Here is the listing. Report each line in it that contains the string "tbtn".

_Data provided_.

---+---

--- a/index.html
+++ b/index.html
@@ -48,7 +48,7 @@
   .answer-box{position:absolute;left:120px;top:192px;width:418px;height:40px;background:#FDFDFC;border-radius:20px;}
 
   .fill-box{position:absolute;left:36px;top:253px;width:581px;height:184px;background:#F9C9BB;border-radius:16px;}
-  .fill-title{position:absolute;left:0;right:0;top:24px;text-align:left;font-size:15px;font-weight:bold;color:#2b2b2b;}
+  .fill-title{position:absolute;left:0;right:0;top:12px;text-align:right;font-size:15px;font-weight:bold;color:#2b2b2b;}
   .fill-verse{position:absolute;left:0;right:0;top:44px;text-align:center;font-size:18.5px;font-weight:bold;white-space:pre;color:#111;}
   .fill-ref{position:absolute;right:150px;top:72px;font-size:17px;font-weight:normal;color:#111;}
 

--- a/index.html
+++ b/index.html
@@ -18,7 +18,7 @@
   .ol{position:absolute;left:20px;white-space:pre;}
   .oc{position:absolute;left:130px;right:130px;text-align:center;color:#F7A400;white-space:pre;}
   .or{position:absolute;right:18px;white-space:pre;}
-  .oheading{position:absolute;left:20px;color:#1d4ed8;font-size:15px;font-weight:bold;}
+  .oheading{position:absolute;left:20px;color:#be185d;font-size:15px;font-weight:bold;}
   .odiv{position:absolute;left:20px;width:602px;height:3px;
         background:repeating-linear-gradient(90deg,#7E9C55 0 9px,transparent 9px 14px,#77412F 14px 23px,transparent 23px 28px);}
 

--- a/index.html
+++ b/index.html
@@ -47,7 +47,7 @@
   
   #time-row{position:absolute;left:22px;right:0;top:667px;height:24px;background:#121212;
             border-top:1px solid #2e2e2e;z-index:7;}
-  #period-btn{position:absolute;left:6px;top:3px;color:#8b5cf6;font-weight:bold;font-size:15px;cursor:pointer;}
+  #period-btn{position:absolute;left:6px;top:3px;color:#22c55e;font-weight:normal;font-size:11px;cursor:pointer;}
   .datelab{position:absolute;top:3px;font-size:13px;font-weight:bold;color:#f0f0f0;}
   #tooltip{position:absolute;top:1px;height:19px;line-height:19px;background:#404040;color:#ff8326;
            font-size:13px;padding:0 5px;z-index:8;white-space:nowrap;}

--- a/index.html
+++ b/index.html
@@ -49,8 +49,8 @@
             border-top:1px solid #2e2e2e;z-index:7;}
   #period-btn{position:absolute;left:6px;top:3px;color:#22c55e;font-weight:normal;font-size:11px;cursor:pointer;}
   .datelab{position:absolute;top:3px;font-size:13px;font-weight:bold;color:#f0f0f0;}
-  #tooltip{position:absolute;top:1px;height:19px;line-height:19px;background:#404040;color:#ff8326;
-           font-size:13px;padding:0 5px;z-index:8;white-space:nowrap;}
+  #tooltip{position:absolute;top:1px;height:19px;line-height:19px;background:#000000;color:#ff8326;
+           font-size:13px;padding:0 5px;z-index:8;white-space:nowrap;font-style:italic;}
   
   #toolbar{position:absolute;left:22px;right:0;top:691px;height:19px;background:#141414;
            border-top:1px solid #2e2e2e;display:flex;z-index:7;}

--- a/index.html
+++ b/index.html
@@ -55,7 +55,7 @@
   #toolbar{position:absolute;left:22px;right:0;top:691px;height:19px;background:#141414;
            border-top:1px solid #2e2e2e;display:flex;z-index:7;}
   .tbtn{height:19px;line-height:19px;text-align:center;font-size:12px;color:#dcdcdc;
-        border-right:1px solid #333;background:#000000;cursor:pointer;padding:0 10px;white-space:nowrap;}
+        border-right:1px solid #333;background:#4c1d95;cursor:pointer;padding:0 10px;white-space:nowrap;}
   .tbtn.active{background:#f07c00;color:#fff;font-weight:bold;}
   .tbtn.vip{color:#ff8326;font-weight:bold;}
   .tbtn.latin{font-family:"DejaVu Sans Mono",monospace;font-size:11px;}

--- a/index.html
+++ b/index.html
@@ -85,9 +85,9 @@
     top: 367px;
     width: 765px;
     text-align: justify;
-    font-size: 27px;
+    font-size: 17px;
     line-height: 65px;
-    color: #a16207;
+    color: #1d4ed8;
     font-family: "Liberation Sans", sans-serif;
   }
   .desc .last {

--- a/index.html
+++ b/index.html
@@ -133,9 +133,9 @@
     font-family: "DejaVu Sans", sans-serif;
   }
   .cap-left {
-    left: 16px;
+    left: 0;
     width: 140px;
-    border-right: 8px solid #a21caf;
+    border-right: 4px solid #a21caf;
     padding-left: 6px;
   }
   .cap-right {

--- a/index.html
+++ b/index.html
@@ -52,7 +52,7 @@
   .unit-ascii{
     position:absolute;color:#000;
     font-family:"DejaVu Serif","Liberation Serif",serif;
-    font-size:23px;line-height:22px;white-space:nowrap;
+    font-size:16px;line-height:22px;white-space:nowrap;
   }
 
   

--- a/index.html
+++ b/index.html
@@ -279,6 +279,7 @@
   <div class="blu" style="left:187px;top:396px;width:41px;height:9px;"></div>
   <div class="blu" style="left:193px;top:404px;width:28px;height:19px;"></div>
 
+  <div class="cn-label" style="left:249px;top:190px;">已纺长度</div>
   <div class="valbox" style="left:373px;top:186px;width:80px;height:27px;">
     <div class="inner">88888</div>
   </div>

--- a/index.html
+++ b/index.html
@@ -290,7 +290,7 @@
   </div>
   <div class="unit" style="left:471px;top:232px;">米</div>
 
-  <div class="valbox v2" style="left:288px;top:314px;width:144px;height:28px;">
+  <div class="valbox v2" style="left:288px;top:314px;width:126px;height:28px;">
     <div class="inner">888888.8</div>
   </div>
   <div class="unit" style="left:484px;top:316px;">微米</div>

---+---

_Solved problem_.
   .tbtn{height:19px;line-height:19px;text-align:center;font-size:12px;color:#dcdcdc;
   .tbtn.active{background:#f07c00;color:#fff;font-weight:bold;}
   .tbtn.vip{color:#ff8326;font-weight:bold;}
   .tbtn.latin{font-family:"DejaVu Sans Mono",monospace;font-size:11px;}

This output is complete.